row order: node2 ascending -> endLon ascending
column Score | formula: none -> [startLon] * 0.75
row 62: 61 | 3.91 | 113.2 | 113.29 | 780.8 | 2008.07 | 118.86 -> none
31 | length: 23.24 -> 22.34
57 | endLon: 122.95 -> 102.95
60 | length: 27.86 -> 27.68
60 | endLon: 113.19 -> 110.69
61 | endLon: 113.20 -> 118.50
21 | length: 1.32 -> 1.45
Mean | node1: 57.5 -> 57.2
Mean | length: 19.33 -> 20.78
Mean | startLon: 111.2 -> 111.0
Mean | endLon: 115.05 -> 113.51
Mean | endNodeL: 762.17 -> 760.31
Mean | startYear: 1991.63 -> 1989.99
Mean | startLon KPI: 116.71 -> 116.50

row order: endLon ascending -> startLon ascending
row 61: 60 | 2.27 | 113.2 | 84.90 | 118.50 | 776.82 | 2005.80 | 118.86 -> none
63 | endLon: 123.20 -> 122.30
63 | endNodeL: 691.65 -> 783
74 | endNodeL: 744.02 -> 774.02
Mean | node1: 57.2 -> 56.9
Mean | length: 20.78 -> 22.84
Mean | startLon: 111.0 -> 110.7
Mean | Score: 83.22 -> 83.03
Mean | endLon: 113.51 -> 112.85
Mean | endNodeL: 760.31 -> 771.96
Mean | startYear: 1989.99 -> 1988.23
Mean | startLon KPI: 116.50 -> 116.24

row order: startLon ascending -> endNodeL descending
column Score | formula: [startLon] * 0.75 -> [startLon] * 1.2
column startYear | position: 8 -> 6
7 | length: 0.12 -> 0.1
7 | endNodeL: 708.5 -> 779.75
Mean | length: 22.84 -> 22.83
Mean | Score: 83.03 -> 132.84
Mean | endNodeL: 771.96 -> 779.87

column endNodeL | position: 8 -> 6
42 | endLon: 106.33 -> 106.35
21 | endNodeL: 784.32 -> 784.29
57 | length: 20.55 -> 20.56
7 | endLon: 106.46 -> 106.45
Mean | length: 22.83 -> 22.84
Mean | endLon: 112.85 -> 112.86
▬▬▬▬▬▬▬▬▬▬
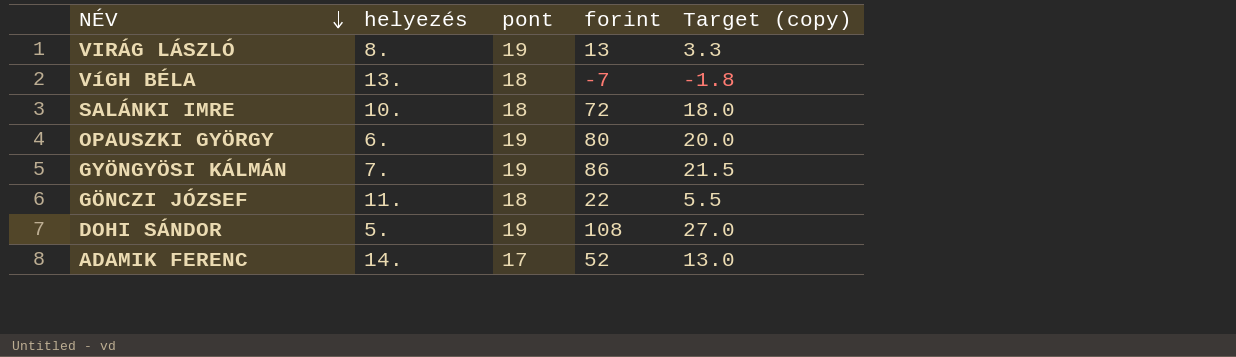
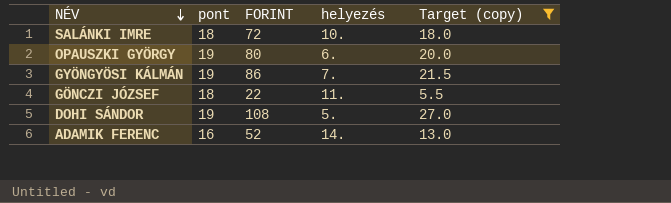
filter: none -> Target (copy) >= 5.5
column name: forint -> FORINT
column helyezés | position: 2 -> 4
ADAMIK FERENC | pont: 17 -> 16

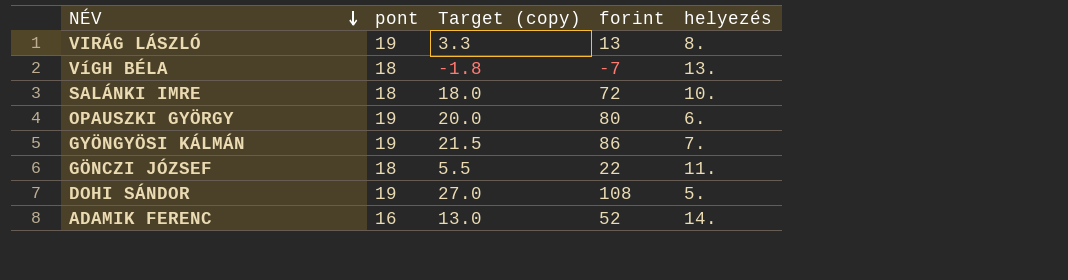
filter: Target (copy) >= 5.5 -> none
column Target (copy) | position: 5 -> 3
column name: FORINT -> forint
▬▬▬▬▬▬▬▬▬▬
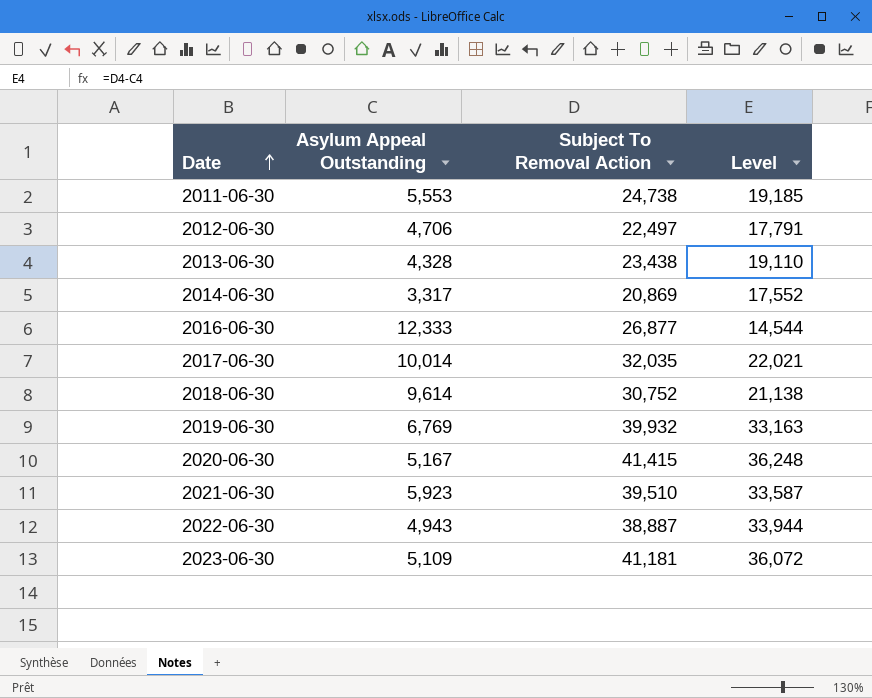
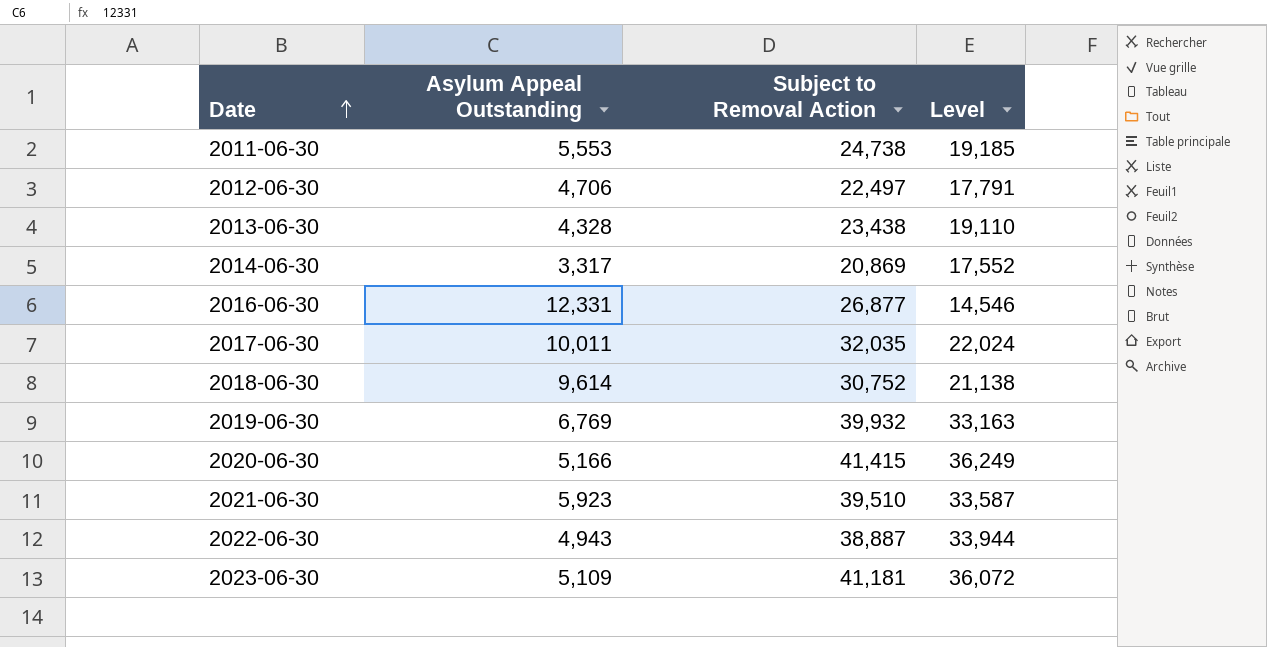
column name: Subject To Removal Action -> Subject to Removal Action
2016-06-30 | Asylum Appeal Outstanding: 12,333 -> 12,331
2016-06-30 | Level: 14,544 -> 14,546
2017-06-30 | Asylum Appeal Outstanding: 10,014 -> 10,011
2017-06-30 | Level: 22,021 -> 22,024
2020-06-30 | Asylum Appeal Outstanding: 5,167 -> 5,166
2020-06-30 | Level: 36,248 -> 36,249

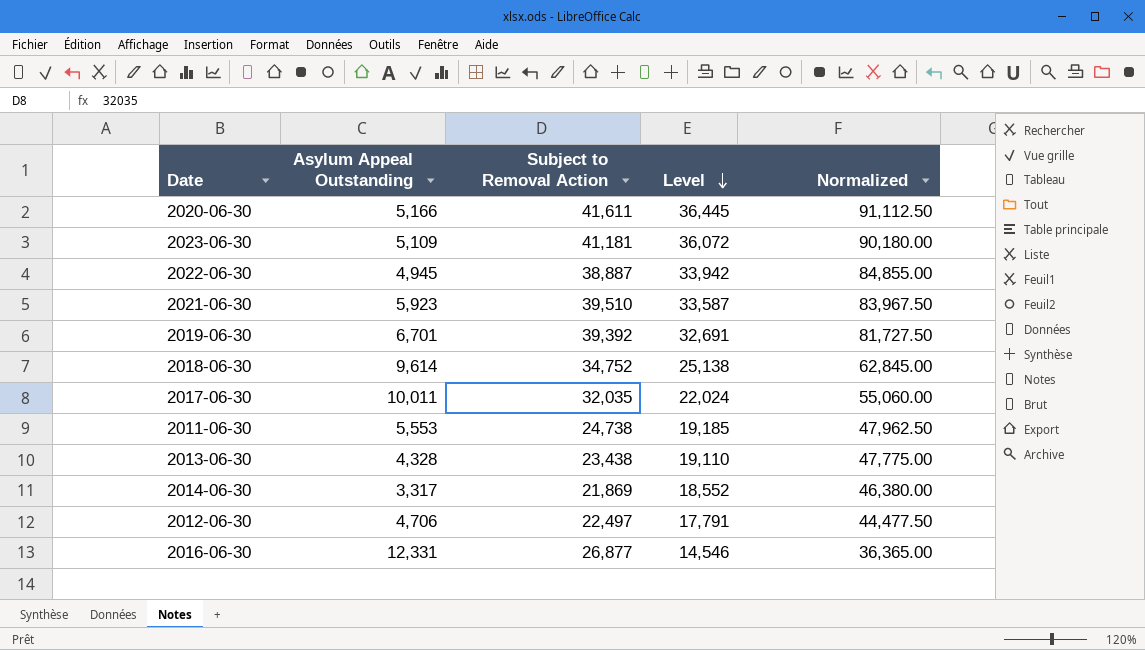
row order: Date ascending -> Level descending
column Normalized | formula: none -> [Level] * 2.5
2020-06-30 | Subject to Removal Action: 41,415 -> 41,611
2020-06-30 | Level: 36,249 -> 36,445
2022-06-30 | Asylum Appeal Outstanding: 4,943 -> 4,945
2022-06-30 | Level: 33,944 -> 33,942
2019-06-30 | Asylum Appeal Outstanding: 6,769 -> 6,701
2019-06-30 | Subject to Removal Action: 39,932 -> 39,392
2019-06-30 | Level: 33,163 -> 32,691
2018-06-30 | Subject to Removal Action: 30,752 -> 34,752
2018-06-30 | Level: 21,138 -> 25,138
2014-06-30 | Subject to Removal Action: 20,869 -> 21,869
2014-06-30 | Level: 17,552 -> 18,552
▬▬▬▬▬▬▬▬▬▬
# Exercise
Search the data above for the word "length", then gather each line in which it appears.

# Exercise output
31 | length: 23.24 -> 22.34
60 | length: 27.86 -> 27.68
21 | length: 1.32 -> 1.45
Mean | length: 19.33 -> 20.78
Mean | length: 20.78 -> 22.84
7 | length: 0.12 -> 0.1
Mean | length: 22.84 -> 22.83
57 | length: 20.55 -> 20.56
Mean | length: 22.83 -> 22.84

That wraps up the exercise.